Materials provided:
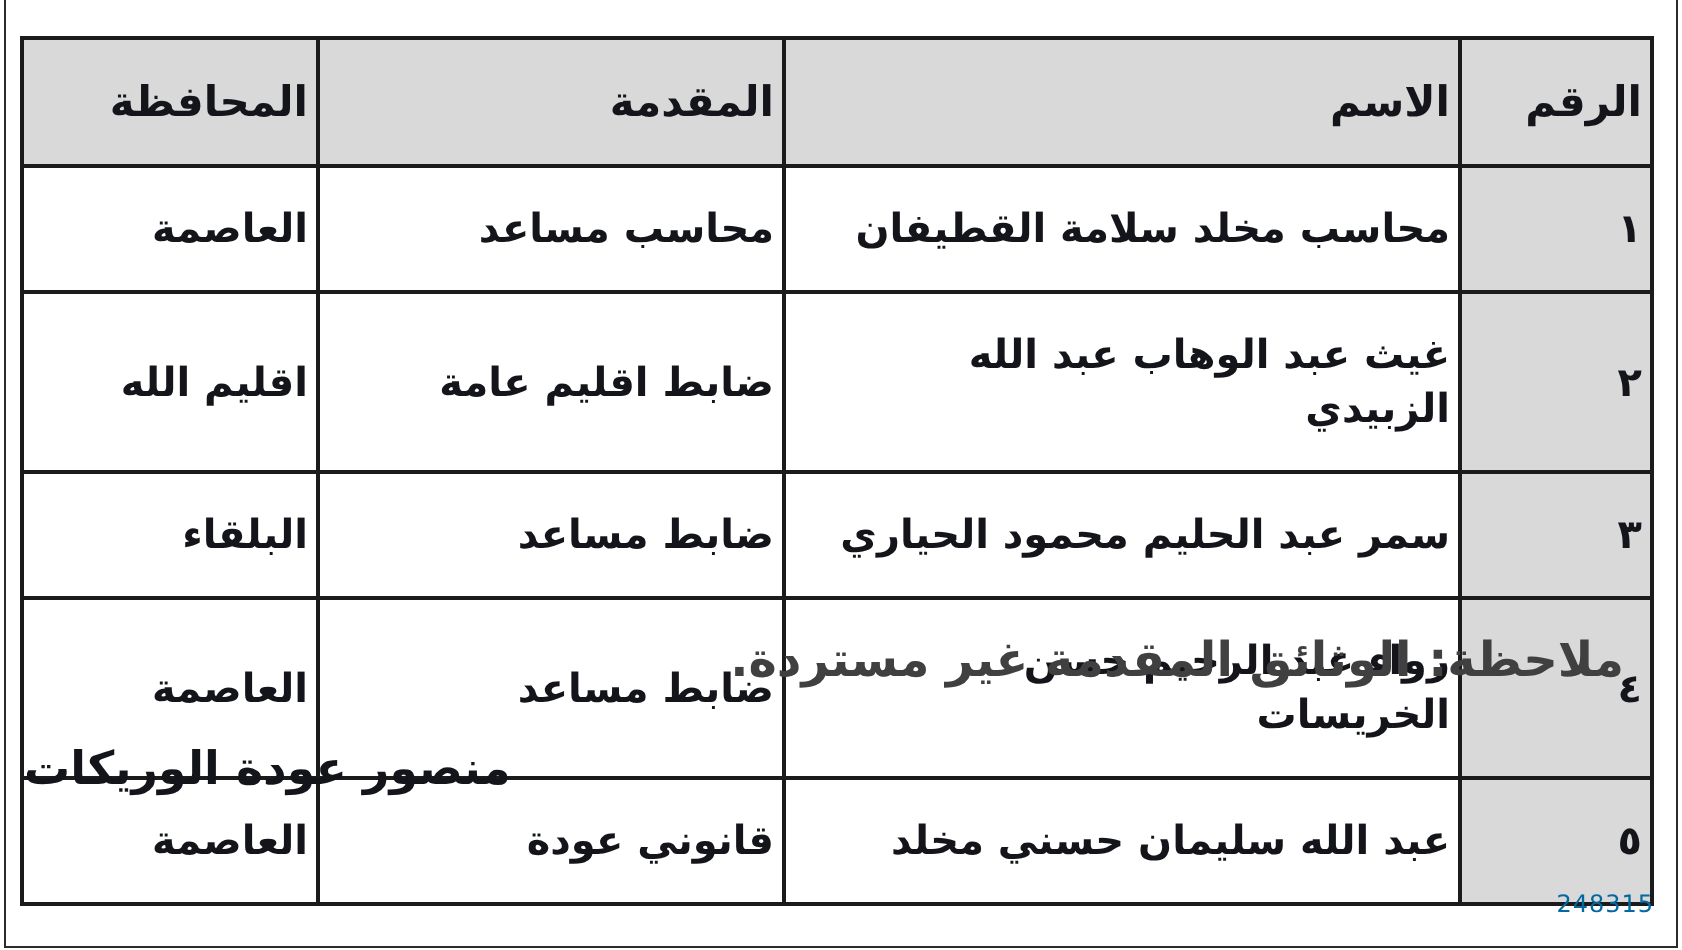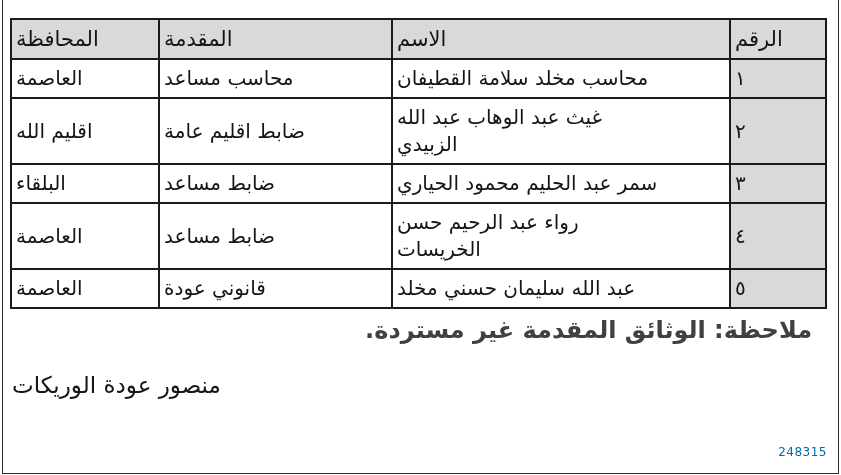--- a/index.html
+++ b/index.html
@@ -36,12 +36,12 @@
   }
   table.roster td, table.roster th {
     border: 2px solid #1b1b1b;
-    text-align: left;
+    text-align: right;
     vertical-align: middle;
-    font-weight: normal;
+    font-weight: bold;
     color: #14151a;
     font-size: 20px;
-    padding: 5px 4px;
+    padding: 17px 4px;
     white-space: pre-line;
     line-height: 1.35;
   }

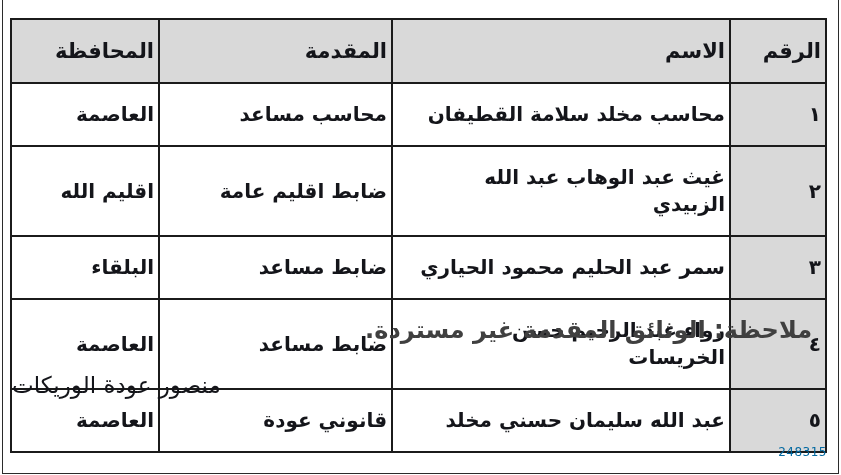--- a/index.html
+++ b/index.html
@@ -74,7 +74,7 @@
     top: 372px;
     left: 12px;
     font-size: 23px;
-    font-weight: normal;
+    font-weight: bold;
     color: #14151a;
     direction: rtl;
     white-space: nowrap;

What to produce: Collect every line with the string "align" from the records, and copy each.

Task response:
-    text-align: left;
+    text-align: right;
     vertical-align: middle;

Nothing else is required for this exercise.